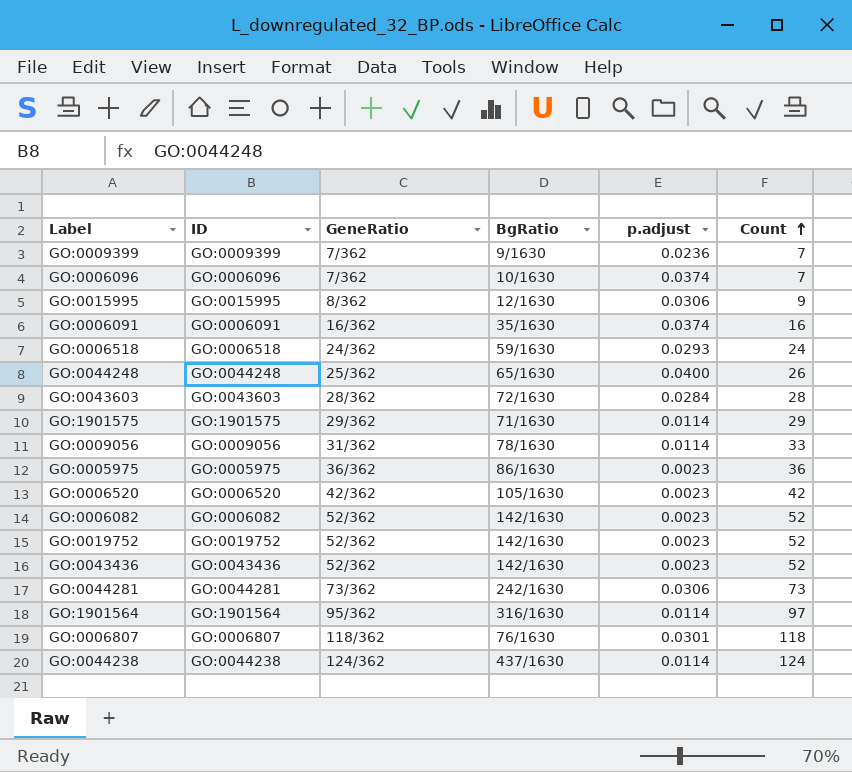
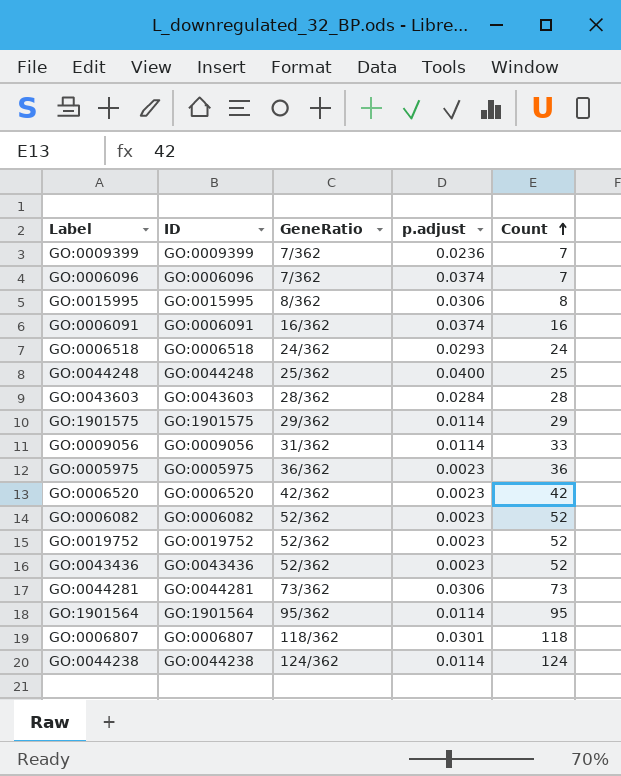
column BgRatio | position: 4 -> none
GO:0015995 | Count: 9 -> 8
GO:0044248 | Count: 26 -> 25
GO:1901564 | Count: 97 -> 95

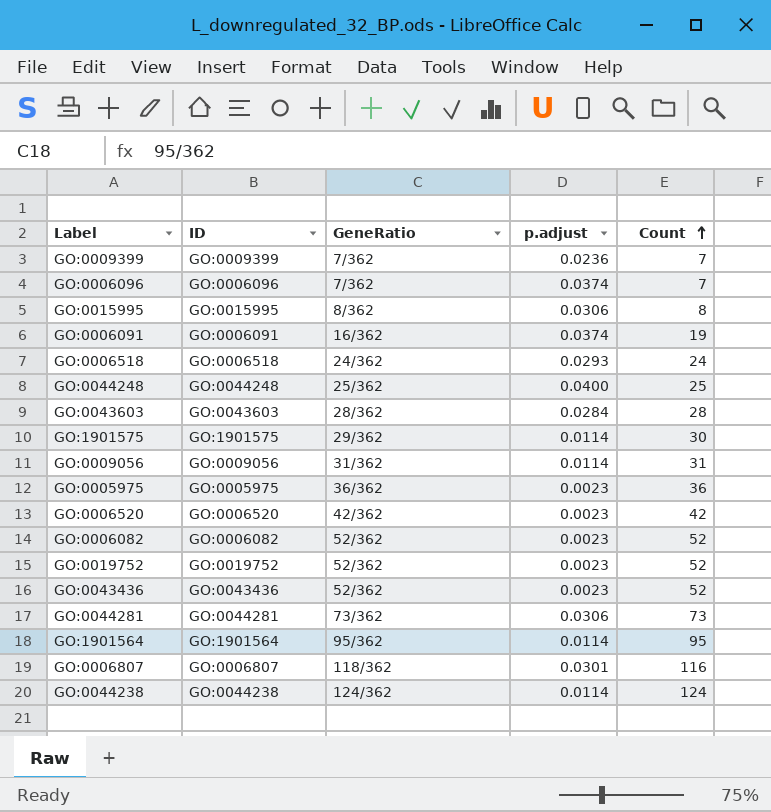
GO:0006091 | Count: 16 -> 19
GO:1901575 | Count: 29 -> 30
GO:0009056 | Count: 33 -> 31
GO:0006807 | Count: 118 -> 116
· · ·
WORK INSTRUCTION >> Each line from the one containing "GO:1901575 | Count: 29 -> 30" to the final line of the entries above must be returned exactly, and no other line may appear.

RESPONSE AREA >>
GO:1901575 | Count: 29 -> 30
GO:0009056 | Count: 33 -> 31
GO:0006807 | Count: 118 -> 116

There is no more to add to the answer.